Spin State - Chris Moriarty [85]
“Viral surgery.”
“Like Voyt,” she said, and a shudder twisted through her slender body as she spoke the dead man’s name. “In the Syndicates, you’d be a monster.”
“Then I guess it’s a good thing we’re not in the Syndicates.”
Bella put her hand up to touch the cranial socket. “Even this is . . . a deviance.”
“Well, you need to access the spinstream if you’re going to work in the UN worlds. It’s how business is done here. How we communicate.”
“Communicate.” Clearly Bella had never thought of applying that word to what she did instream. “I grew up in a crèche of two thousand. I never looked in a mirror because my face—the crèche face—was all around. I never thought about who I was because I knew, every time I looked around me. I never thought about being alone because I knew I’d never have to be. And now I’m here. I don’t understand anything or anyone. I watch them talk at me, around me. I’m the deviant. And there’s no way out.”
“There’s always a way out,” Li said.
“Not for me. Not even the euth ward. I thought I was . . . all right. Before Hannah came. But when I meet someone like her, someone like you.” She wiped her face, pushed the heavy hair back from her forehead. “I can’t help wanting to talk to you. Wanting to feel that I’m not alone for a minute. And then you show me . . . that. And I don’t know what to think.”

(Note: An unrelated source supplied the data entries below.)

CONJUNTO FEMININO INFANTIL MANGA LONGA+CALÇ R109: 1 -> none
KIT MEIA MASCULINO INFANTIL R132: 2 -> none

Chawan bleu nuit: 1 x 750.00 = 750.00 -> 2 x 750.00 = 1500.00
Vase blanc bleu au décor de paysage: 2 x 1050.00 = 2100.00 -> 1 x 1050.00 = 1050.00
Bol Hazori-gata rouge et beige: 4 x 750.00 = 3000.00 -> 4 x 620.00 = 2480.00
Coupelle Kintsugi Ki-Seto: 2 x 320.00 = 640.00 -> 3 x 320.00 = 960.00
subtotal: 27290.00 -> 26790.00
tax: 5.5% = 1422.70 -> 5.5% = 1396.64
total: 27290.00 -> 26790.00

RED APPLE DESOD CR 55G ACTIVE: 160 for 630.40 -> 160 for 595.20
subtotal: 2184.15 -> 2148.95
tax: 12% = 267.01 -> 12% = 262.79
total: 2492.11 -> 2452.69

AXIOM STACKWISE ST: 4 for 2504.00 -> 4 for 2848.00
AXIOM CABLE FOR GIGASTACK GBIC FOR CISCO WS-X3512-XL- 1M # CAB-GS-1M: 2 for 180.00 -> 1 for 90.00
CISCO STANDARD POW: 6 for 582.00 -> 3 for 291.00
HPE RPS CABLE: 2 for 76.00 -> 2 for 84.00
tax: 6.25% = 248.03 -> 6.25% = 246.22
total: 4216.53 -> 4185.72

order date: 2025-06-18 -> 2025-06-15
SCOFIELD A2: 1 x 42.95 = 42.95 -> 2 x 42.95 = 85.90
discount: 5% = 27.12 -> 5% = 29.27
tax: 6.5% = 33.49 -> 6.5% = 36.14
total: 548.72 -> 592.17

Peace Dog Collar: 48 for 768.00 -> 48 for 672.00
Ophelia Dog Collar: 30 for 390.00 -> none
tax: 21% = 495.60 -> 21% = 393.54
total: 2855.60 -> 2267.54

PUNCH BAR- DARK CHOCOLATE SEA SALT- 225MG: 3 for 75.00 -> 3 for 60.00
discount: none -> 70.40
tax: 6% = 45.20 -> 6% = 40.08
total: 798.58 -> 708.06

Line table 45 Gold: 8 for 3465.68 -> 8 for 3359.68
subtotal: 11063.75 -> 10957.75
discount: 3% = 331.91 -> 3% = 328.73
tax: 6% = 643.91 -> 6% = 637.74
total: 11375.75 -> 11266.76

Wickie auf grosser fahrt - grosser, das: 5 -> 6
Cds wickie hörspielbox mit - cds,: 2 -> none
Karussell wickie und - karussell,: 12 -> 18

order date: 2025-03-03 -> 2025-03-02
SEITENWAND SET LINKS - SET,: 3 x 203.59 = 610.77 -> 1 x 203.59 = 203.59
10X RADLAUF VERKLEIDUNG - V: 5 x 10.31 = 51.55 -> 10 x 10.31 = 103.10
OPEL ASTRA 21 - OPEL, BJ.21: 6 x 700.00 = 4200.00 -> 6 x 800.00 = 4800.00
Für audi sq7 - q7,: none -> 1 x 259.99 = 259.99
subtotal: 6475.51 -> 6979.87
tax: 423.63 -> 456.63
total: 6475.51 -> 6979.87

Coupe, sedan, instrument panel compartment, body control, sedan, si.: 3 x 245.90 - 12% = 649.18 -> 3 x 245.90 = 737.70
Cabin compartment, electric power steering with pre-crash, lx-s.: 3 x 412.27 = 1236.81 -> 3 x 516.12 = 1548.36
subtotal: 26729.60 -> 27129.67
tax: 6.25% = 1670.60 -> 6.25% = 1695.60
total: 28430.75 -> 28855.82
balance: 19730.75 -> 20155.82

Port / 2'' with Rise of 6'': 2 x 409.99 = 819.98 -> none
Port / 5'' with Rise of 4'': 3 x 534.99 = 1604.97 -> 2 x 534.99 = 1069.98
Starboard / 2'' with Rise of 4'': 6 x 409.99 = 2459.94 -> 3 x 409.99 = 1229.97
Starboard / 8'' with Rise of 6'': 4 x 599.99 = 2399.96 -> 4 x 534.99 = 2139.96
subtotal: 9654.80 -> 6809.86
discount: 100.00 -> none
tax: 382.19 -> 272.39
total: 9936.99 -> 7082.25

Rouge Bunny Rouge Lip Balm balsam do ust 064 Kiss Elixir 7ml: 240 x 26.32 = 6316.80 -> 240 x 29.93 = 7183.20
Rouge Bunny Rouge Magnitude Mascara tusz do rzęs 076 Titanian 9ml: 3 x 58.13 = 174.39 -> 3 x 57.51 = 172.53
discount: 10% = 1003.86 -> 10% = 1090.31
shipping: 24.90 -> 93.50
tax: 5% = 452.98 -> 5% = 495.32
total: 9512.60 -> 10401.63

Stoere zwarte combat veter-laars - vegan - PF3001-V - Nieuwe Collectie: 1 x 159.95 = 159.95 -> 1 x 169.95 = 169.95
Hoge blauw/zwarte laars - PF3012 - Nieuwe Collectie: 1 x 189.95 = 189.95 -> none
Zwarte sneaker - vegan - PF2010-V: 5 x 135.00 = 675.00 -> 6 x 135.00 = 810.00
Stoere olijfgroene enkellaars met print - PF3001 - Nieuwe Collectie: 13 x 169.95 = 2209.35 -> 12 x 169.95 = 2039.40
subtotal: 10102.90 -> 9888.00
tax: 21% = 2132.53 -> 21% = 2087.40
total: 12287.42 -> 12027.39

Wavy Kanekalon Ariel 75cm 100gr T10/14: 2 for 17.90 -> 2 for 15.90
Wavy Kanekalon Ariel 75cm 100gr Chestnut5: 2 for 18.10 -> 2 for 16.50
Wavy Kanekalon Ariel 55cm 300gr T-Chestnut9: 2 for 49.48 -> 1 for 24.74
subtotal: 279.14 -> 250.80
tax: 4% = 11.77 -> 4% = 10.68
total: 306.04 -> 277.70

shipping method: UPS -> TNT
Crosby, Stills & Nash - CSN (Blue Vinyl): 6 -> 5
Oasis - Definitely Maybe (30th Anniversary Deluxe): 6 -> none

“Sharifi was raised by humans,” Li said. “So was I.” It was as close as she’d come in fifteen years to admitting she wasn’t human.
“Does that make such a difference?”
“I guess it does.”
Bella wiped her eyes and spoke again. “I remember the day before the fire. I worked with Ha—with Sharifi. We talked about going down the next day, but we decided nothing. Not definitely. And the next thing I remember is waking up in the mine after the fire.”
Her hand crept to her neck again, and Li could see the pulse fluttering under her fingers like a bird in a hunter’s snare.
“It was dark. I—they were gone.”
“What do you mean, they were gone? Was there someone else with you before that?”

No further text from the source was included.